Moravia escreveu esta obra com apenas 22 anos. É a sua primeira obra. Talvez por isso, o livro mistura uma grande simplicidade narrativa com aquele traço de génio tão peculiar em Morávia: um estilo directo, frontal por vezes frio, outras vezes terrivelmente apaixonado. É precisamente nesta primeira fase da sua vida literária, que encontramos o Morávia mais puro, mais profundo, antes de se ter rendido ao êxito fácil. Se excluirmos essa grande obra que é A Romana, este livro é, talvez, o mais conseguido de Morávia. É a história de Leo Merumechi, um comerciante sem escrúpulos que se envolve com a filha da amante, usando a sua relação com ambas como uma estratégia para “deitar as mãos” às propriedades da família. Indiferentes, os 4 ou 5 personagens do romance são arrastados por Leo, inconscientemente, para um processo de dominação em relação ao qual demonstram uma inactividade por vezes desesperante. Trata-se de uma reflexão sobre o medo, ou pelo menos sobre a insegurança, que leva as pessoas a deixar-se arrastar pelos outros quando estes demonstram poder. Por outro lado, há as condições materiais. Na esteira do neo-realismo, Morávia aborda a Itália do pós guerra como um meio decadente, onde o acesso à riqueza se reveste de estratégias pouco claras, onde o recurso à burla se torna banal. Este decadentismo ético e moral conduz a uma vontade de afirmação social que põe em causa os padrões morais da época. Saliente-se ainda o facto de se usarem apenas 5 personagens. Este facto, aliado à dinâmica narrativa deixa adivinhar alguma influência do teatro. Acima de tudo, é uma obra sobre a inacção. Indiferença e cobardia resultam em infelicidade. Parece-me ser esta a ideia fundamental do livro.

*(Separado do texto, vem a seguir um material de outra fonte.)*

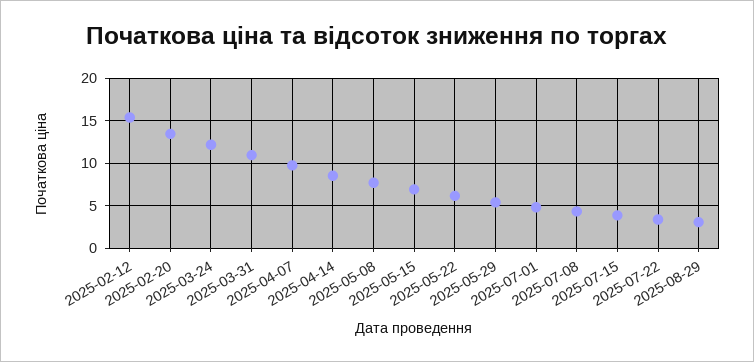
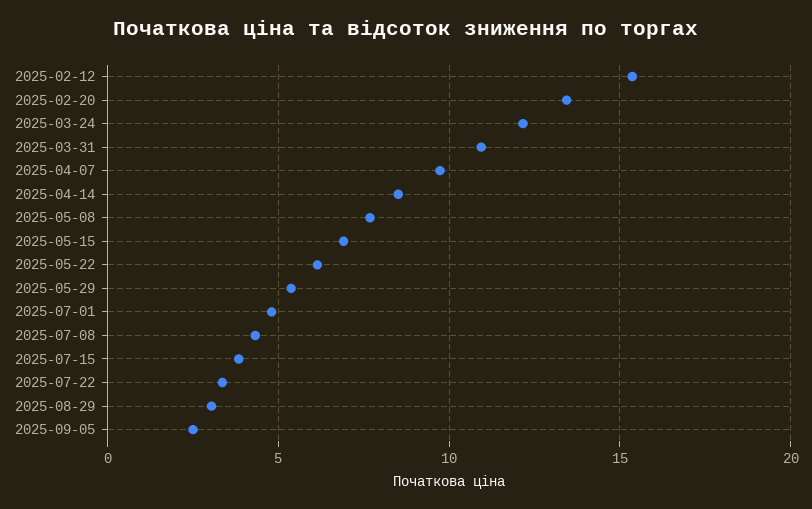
2025-09-05: none -> 2.5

segunda-feira, 9 de maio de 2005

Mulheres - Charles Bukowsky

É difícil encontrar um romance de sucesso com conteúdo mais marcadamente pornográfico do que “Mulheres”. A vida de Bukowsky/Chinasky é descrita com uma crueza quase inimitável. Talvez tenha sido essa frieza e o estilo hiper-objectivo os segredos do sucesso deste escritor alcoólico, com o ele próprio se define. Um escritor alcoólico decadente que escreve para poder dormir até ao meio-dia. Para Chinasky a vida é apenas uma sucessão alternada de amor álcool e sexo. No entanto, por detrás desta crueza, desta objectividade extrema e do hedonismo que percorre todo o enredo, há uma vida angustiada e um pessimismo latente que desmascara todos os prazeres que o autor/personagem cultiva. Sempre num estilo cruel mas bem-humorado, Bukowsky deixa transparecer a angústia de uma solidão rodeada de mulheres, seres quase anónimos que preenchem as lacunas de uma vida sem sentido. Um dos aspectos mais interessantes da obra é o contraste entre o estilo bem-humorado e o fundo melancólico, a visão atormentada da vida: “não interessava o que elas faziam, nós acabávamos na solidão e na loucura” – pág. 264 Enfim, um livro divertido e cruel. Como a vida de Bukowsky.